I just finished reading "Drink" by Ann Dowsett Johnston. My age is 47 years old now. I am making efforts to take on my normal jaunty, radiant face for the world but inside I am a complete jumble.
Although I have realised for some time that I have issues with alcohol, this book helped me to deal with them. but strangely got me relieved to know I am not alone. I found myself troubled coping with many issues in my life'. I tend to seek comfort by abusing a usage of alcohol, thus you can assume that my alcoholic addiction didn't caused by genetics or lack of self control, it was caused by myself consciously. Life was too harsh for me, specifically the part of growing up - I was unpopular at my age, my dad was a serial cheater, even my mother had low self esteem issue because she was overweight at that time, I got no one to look after me except myself. My life eventually made me an independent person.
Strangely, I never drank in secondary school. Though, I went to University at an esteemed school which prided itself on its education'.and students prided themselves on their power to party. And so started my way into binge drinking and consequent bad character - beginning from black outs, to dreadful hangovers to unfitting sexual practices.
I came to understand that the only way for a corpulent young woman to have a sexual relation was to be intoxicated the same way as the boys.
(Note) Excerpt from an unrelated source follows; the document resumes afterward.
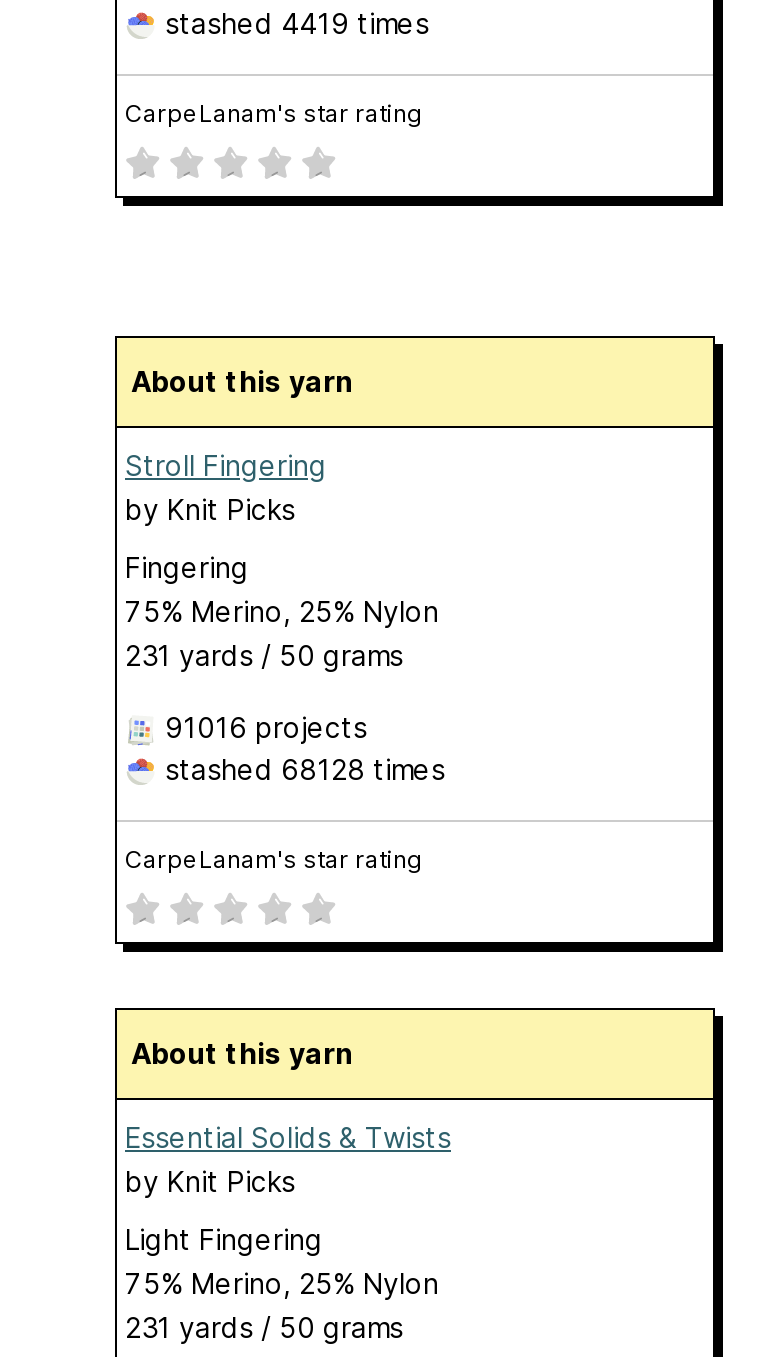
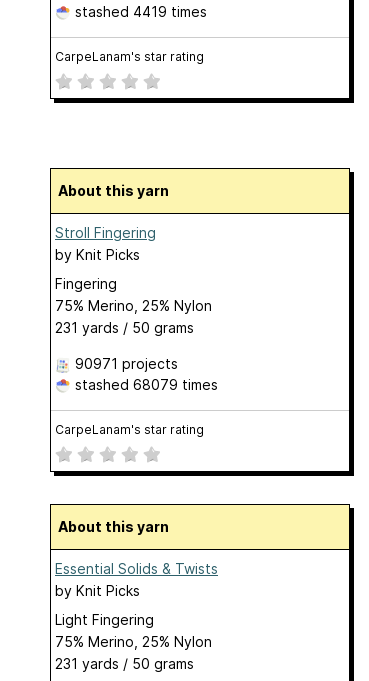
[165,709,367,743] 91016 projects -> [75,354,178,372] 90971 projects
[157,751,445,785] stashed 68128 times -> [71,376,218,392] stashed 68079 times

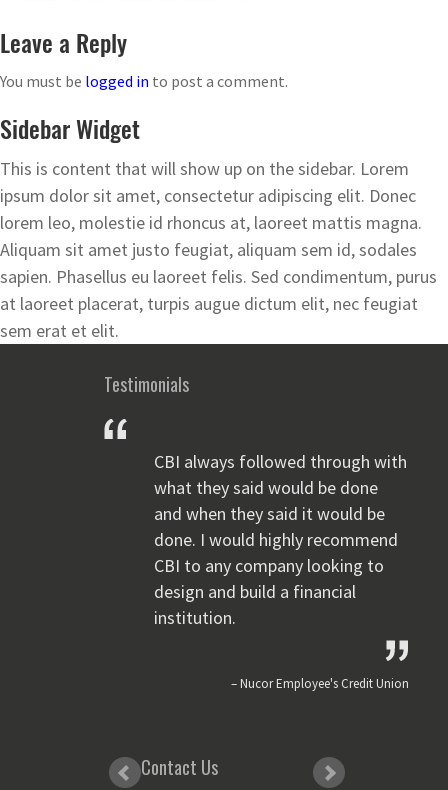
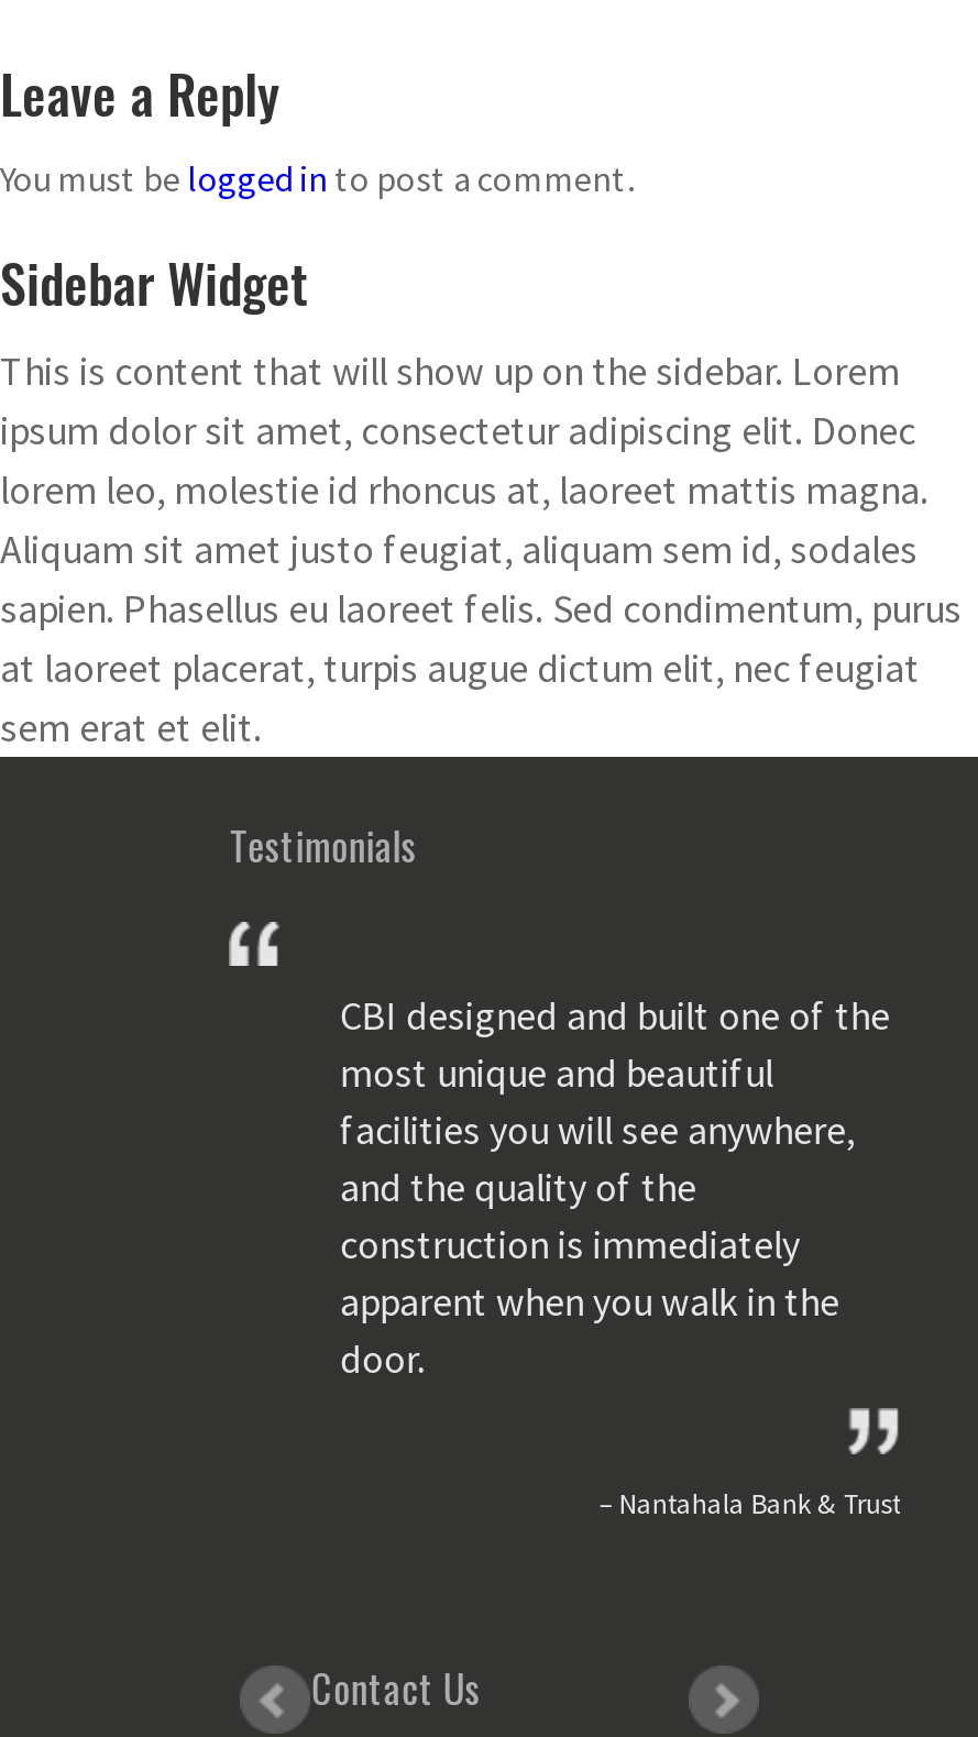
[154,450,407,629] CBI always followed through with | what they said would be done | and when they said it would be | done. I would highly recommend | CBI to any company looking to | design and build a financial | institution. -> [340,990,890,1384] CBI designed and built one of the | most unique and beautiful | facilities you will see anywhere, | and the quality of the | construction is immediately | apparent when you walk in the | door.
[240,675,409,692] Nucor Employee's Credit Union -> [619,1485,901,1522] Nantahala Bank & Trust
I woke up one day, unclad sharing a bed with some guy in a frat house in Montreal..... I remember and it is indeed a miracle I didn't get severely wounded, hospitalised or in a detention cell for arrested drunks or pregnant.
Then life goes on - I dated a nice guy, at the same time registered as a nurse and achieved a masters degree. On weekend we hang out together, occasionally drank wine together, and when I'm not together with him I would buy me a bottle for myself.
Fast forward...marriage, .two conceptions, both during which I totally abstained, and never missed it. But then as life goes on, aging parents, ADHD child, stressed workaholic husband with infuriation problems.....wine on weekends turned into wine Thursday-Sunday.
We got too much cases of wine on our home because my husband got hooked on a local "brew-your-own"'. Often we drank a bottle or two wine at evening, it was our nightly ritual'. I secretly mixed my own cocktails and hide the glass in my baking cupboard so my husband won't find it
When I got home - I can only think about enjoying that drink'. Trying to mix it, keep refiling it until I fall asleep or pass out until morning, honestly I can't focus on handling household mess, I tried so hard to get my ADHD boy focus on homework, prying the other one off of his iPod. The first thing I do when I woke up in the mornings is worrying whom I may have accidentally texted while drunk, I almost lost control over myself and this routine goes on and on.
But there is more - two years ago I became entangled in a very fierce emotional affair with one of my son's ally's father. The affair never proceeded to sexual interaction (except for a few hugs and standing beside each other at sporting events) but if any of you have learnt about (or undergone) an emotional affair, the effect can be just as dramatic and powerful, if not more so than a sexual relationship. I was on seventh heaven - all the time my phone showed a message'.oh the rush of feelings. Usually we exchanged texts late into night, at times in the middle of the night, while we were at duty.
I was more jovial than I had ever been. The affair was getting dangerously near to crossing over the sexual line and he retreated. I have been crushed and lamenting this loss....and the drinking expanded.
My alcoholic beverage comforted me they alleviated the pain.
Every time I remember the events of my life, a sensation of guilt runs through me. Series of my drunken journey:
I am in guidance which has been an epiphany'..plus studying Ann's book and now detecting this site and studying alike narratives. I have a feeling that I am returning home.